JavaScript is required

Billi Clarke

Legal justice for women is a central theme to Billi Clarke's work.

Inducted:
2004
Category:
Honour Roll

She is a powerful advocate for women and children experiencing family violence and is committed to creating meaningful practical responses to these women that improve their safety and their right to enjoy access to justice and lives free from abuse.

Born in Melbourne in 1958, Billi grew up in The Pines housing commission estate in Frankston and left school at the age of 17. As a volunteer, Billi set up the first youth employment group for young people in Victoria based in Frankston. This group managed to gain support from local companies to provide the community's disadvantaged youth with suitable jobs and the scheme became the model for future government-funded community support programs across the state.

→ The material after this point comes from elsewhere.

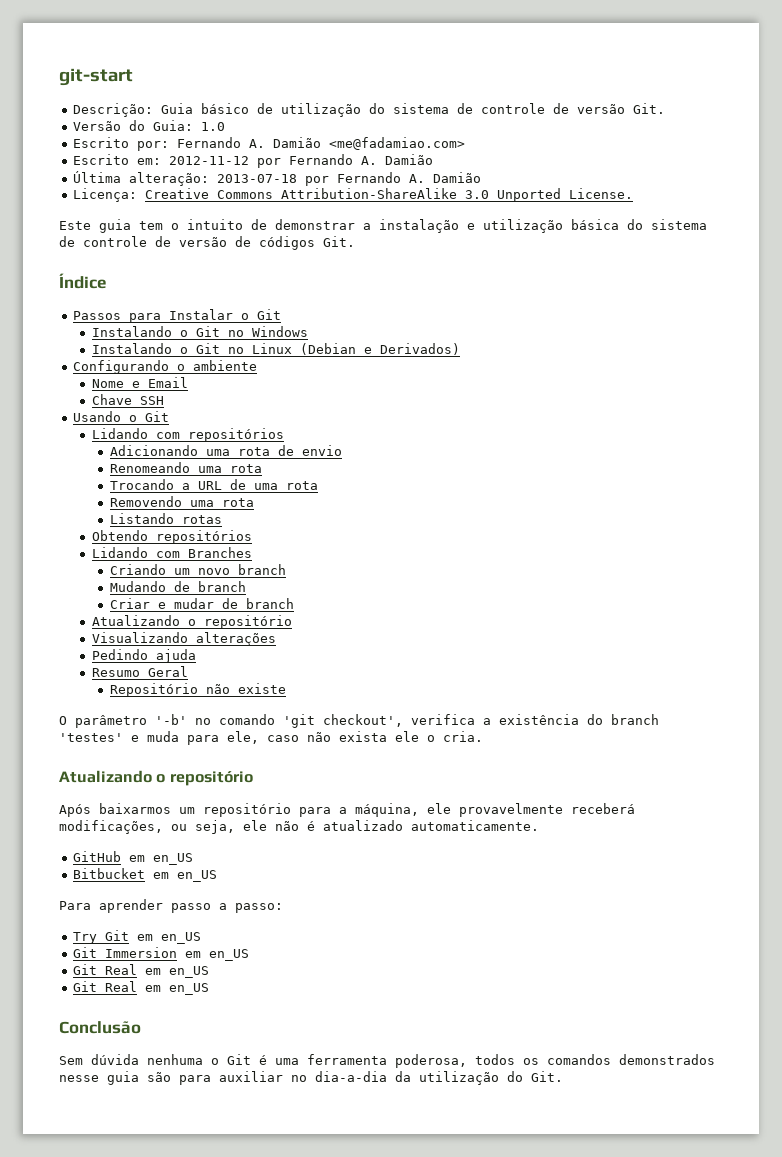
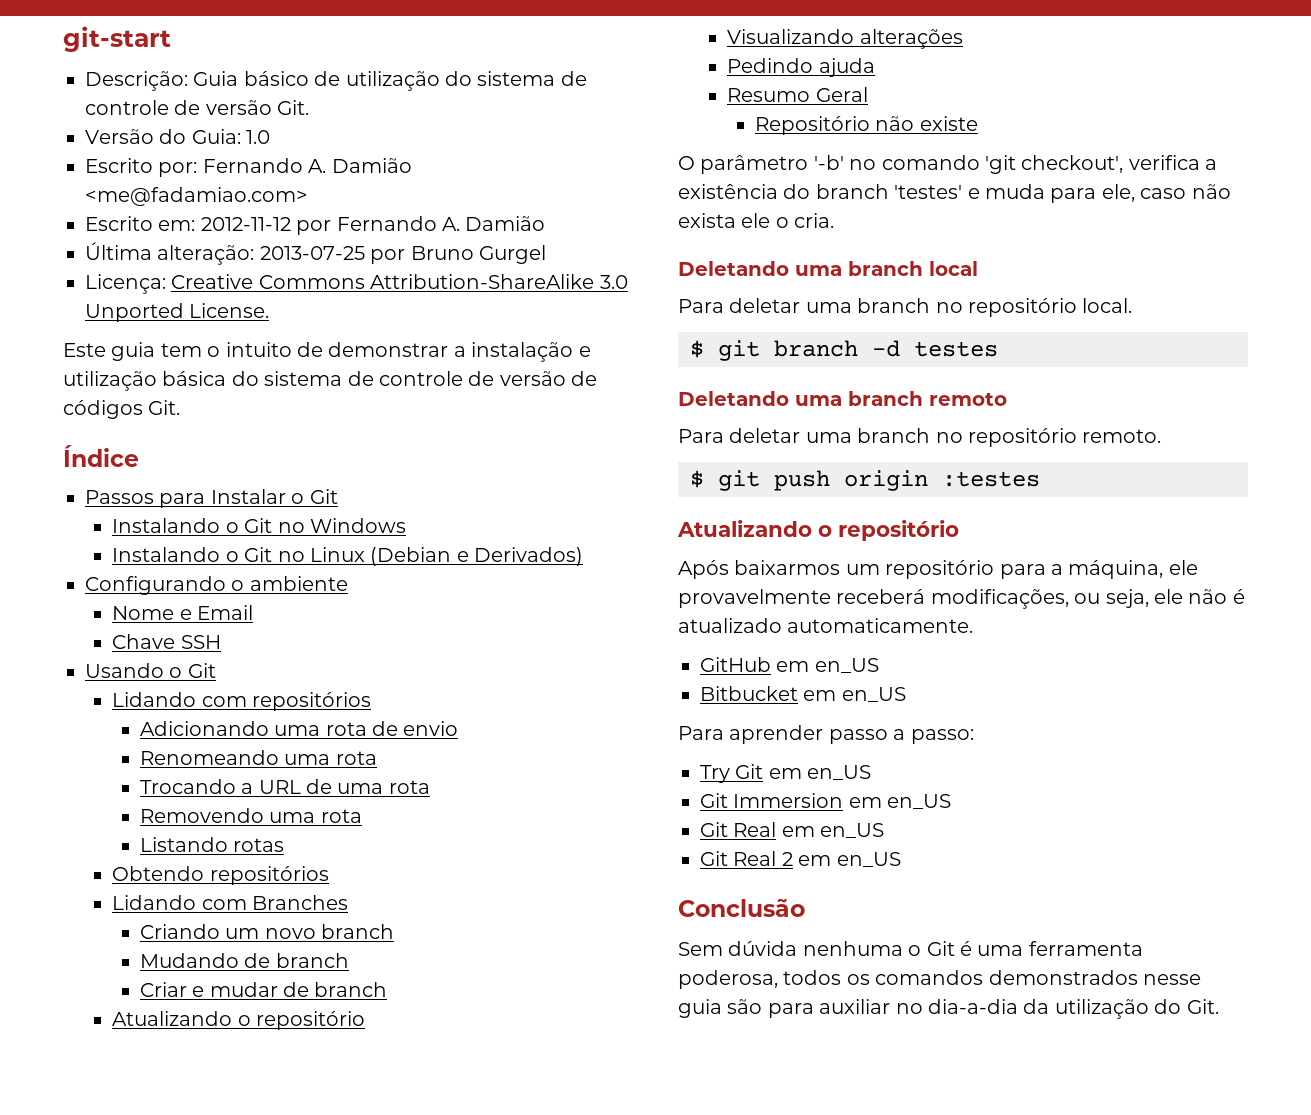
[217,172,482,186] 2013-07-18 por Fernando A. Damião -> [259,245,546,264] 2013-07-25 por Bruno Gurgel
(483, 736) none -> [678,261,978,276] [678,298,1133,317] [690,340,998,361] [678,391,1007,406] [678,428,1162,447] [690,470,1040,491] // Deletando uma branch local // Para deletar uma branch no repositório local. // $ git branch -d testes // Deletando uma branch remoto // Para deletar uma branch no repositório remoto. // $ git push origin :testes
(138, 986) none -> [781,852,793,866] 2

Billi then went on to establish three crucial services for women experiencing family violence: Safe Place for Women, The Women's Place and the Inner South Domestic Violence Outreach Services. In 1999, Bill published her influential research publication, Trial by Legal Aid, which gained widespread attention and respect throughout the legal system and led to changes within Legal Aid Services. Billi has been a member of a number of advisory groups, including the Victorian Legal Aid Community Consultative Committee, the State Housing Council and most recently the Statewide Steering Committee to Reduce Family Violence.

For almost 10 years Billi worked for the Salvation Army where her major achievement was to develop a training program for Salvation Army officers on 'domestic violence and the Christian mission', which challenged the organisation's response to family violence within a feminist framework. She has also coordinated a Victorian women's refuge and is a member of the peak body for Victorian women's refuges and associated family violence services.

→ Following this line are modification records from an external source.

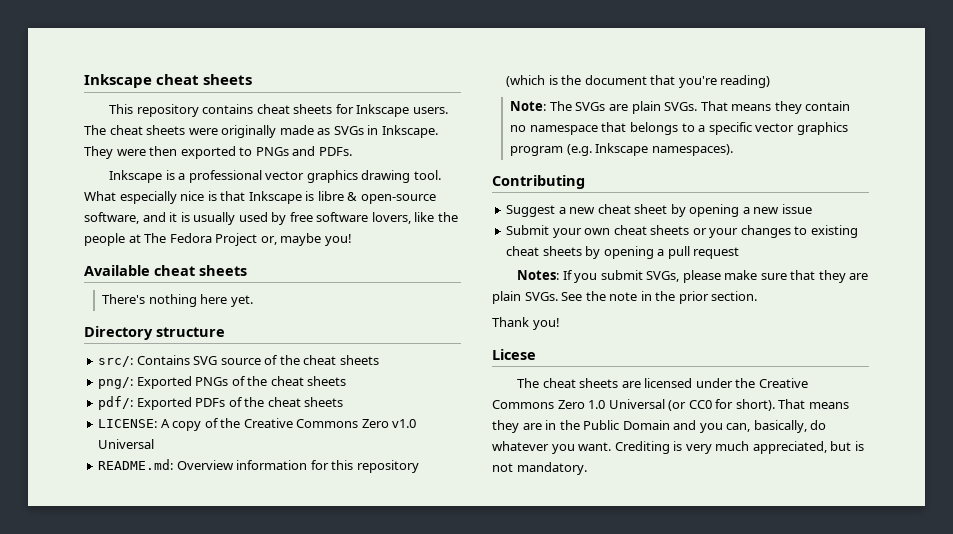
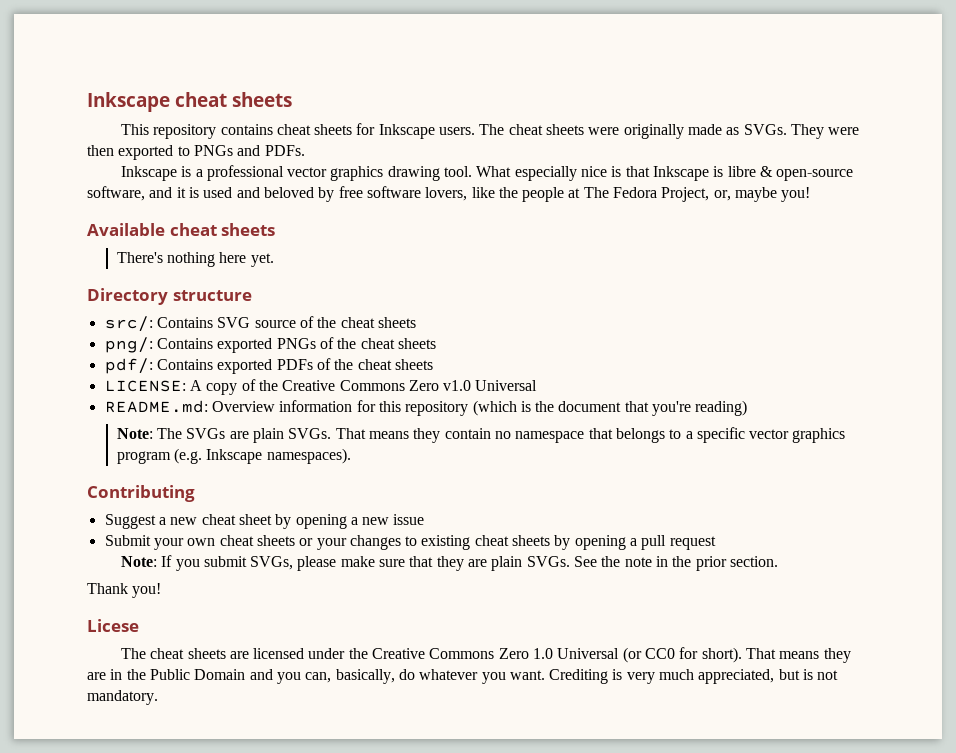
[333,125,438,138] SVGs in Inkscape. -> [743,124,787,135] SVGs.
[193,212,268,225] usually used -> [203,187,314,198] used and beloved
[215,233,258,246] Project -> [661,187,710,202] Project,
[136,376,192,389] Exported -> [156,338,273,353] Contains exported
[136,397,192,410] Exported -> [156,359,273,374] Contains exported
[517,270,560,280] Notes: -> [120,556,157,567] Note:

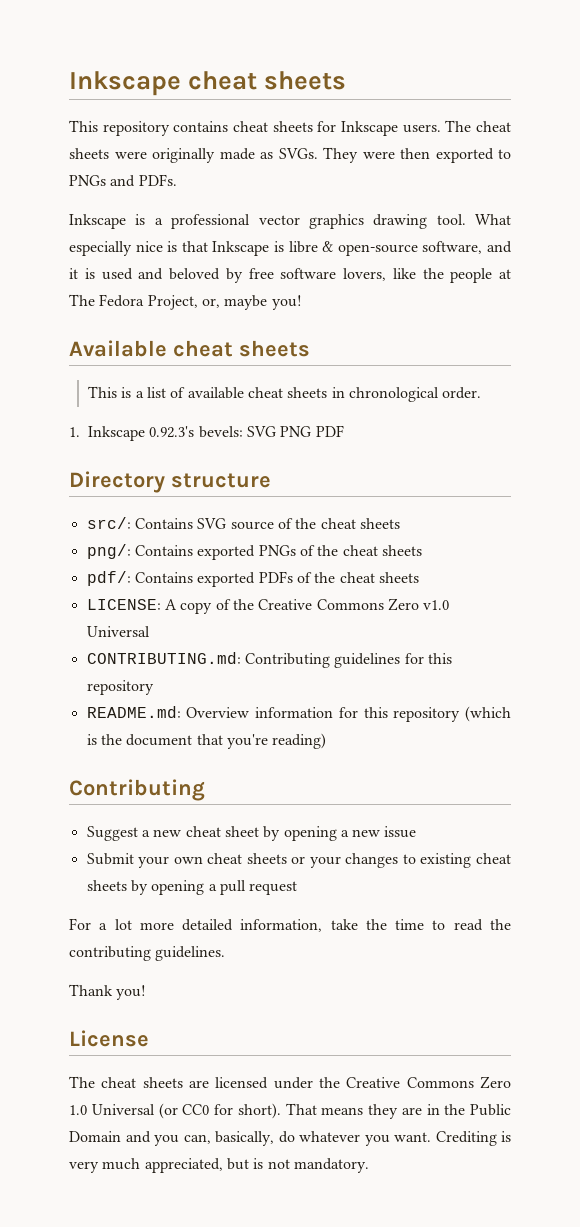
[116,252,274,267] There's nothing here yet. -> [88,386,482,402] [69,425,344,441] This is a list of available cheat sheets in chronological order. // 1. Inkscape 0.92.3's bevels: SVG PNG PDF
(538, 385) none -> [86,652,452,668] [86,680,154,695] // CONTRIBUTING.md: Contributing guidelines for this repository
[116,427,846,443] [116,448,351,464] // Note: The SVGs are plain SVGs. That means they contain no namespace that belongs to a specific vector graphics program (e.g. Inkscape namespaces). -> (327, 741) none
[120,555,778,571] Note: If you submit SVGs, please make sure that they are plain SVGs. See the note in the prior section. -> [69,918,511,932] [69,946,226,961] For a lot more detailed information, take the time to read the contributing guidelines.
[87,619,139,632] Licese -> [69,1030,149,1047] License

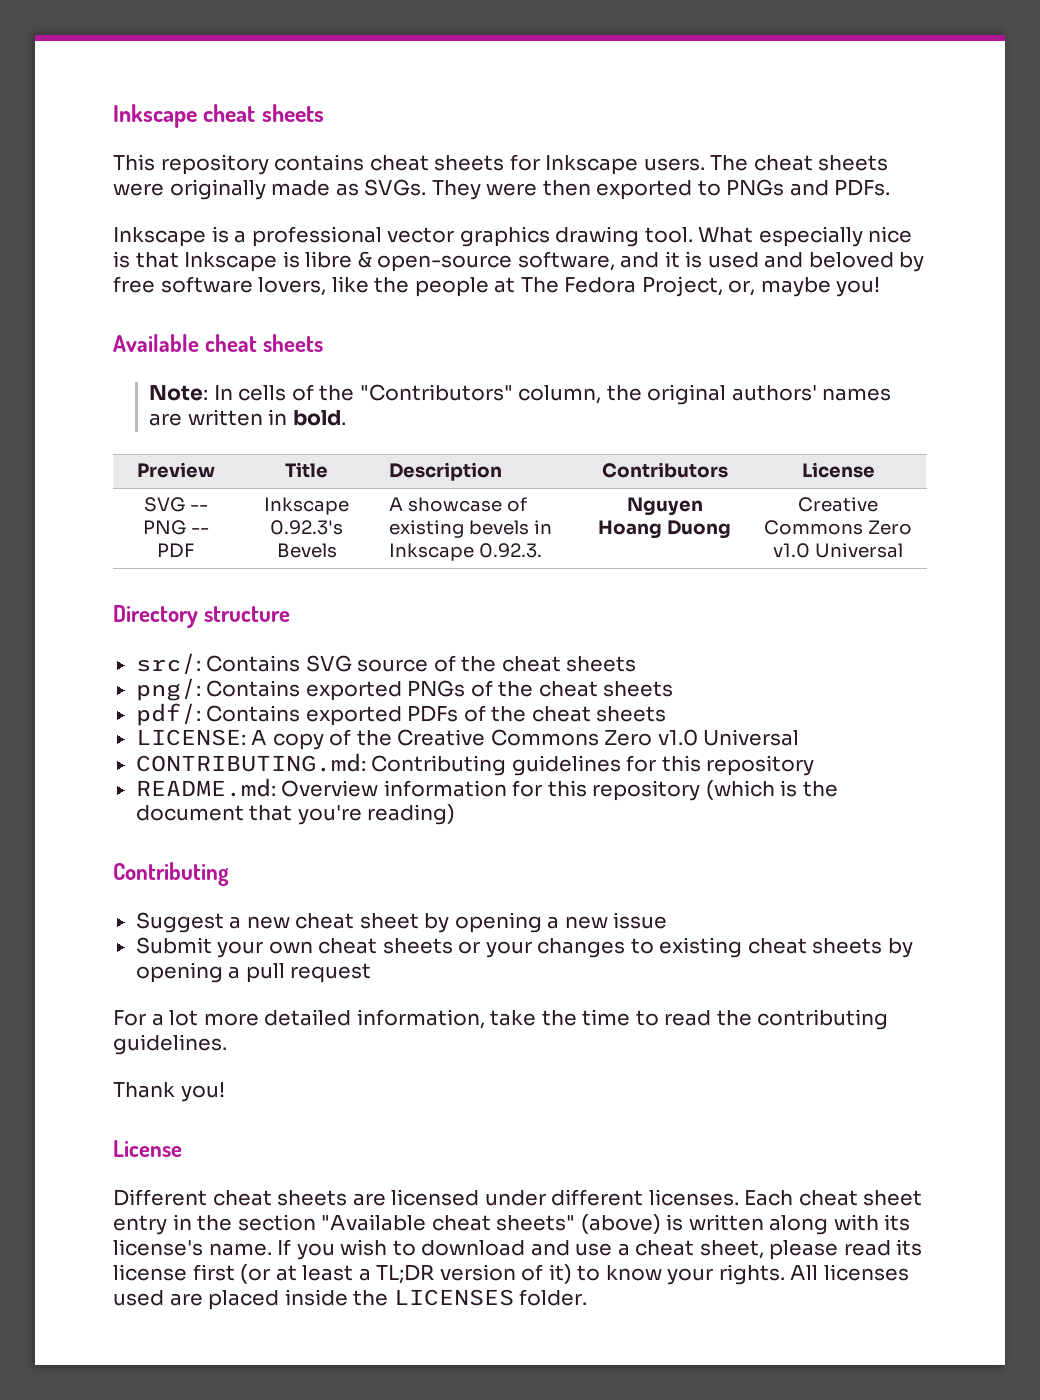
[88,386,482,402] [69,425,344,441] This is a list of available cheat sheets in chronological order. // 1. Inkscape 0.92.3's bevels: SVG PNG PDF -> [149,384,892,405] [149,409,346,426] [136,462,215,478] [285,462,328,478] [388,462,502,481] [601,462,728,478] [801,462,875,478] [143,497,208,512] [142,520,209,535] [157,543,194,558] [264,497,349,515] [270,520,343,535] [276,543,337,558] [388,497,527,512] [388,520,552,538] [388,543,542,561] [626,497,703,516] [598,520,731,539] [798,497,878,512] [764,520,912,535] [773,543,903,558] Note: In cells of the "Contributors" column, the original authors' names are written in bold. // Preview | Title | Description | Contributors | License // SVG -- PNG -- PDF | Inkscape 0.92.3's Bevels | A showcase of existing bevels in Inkscape 0.92.3. | Nguyen Hoang Duong | Creative Commons Zero v1.0 Universal
[69,1076,95,1088] The -> [113,1189,207,1206] Different
[319,1076,511,1089] [69,1103,511,1119] [69,1131,511,1146] [69,1158,369,1173] the Creative Commons Zero 1.0 Universal (or CC0 for short). That means they are in the Public Domain and you can, basically, do whatever you want. Crediting is very much appreciated, but is not mandatory. -> [551,1189,923,1206] [113,1214,911,1235] [113,1239,923,1260] [113,1264,910,1285] [113,1289,588,1310] different licenses. Each cheat sheet entry in the section "Available cheat sheets" (above) is written along with its license's name. If you wish to download and use a cheat sheet, please read its license first (or at least a TL;DR version of it) to know your rights. All licenses used are placed inside the LICENSES folder.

Throughout her 27 years in the community sector, Billi has taken a creative approach to delivering her social justice messages. She was involved with the theatre production The Essentials, which drew the distinction between private and public violence and was a member of the political all-women rock band, Nice Girls Don't Spit.

Because of the violence in her own family and early years in a public housing estate, Billi knows how tough it can be for women from a disadvantaged background. Her passion has been to place the issue of family violence on the agenda at all levels of government and the community. She proudly describes herself as a feminist, who works towards increasing community understanding and meaningful government participation in reducing violence against women and children.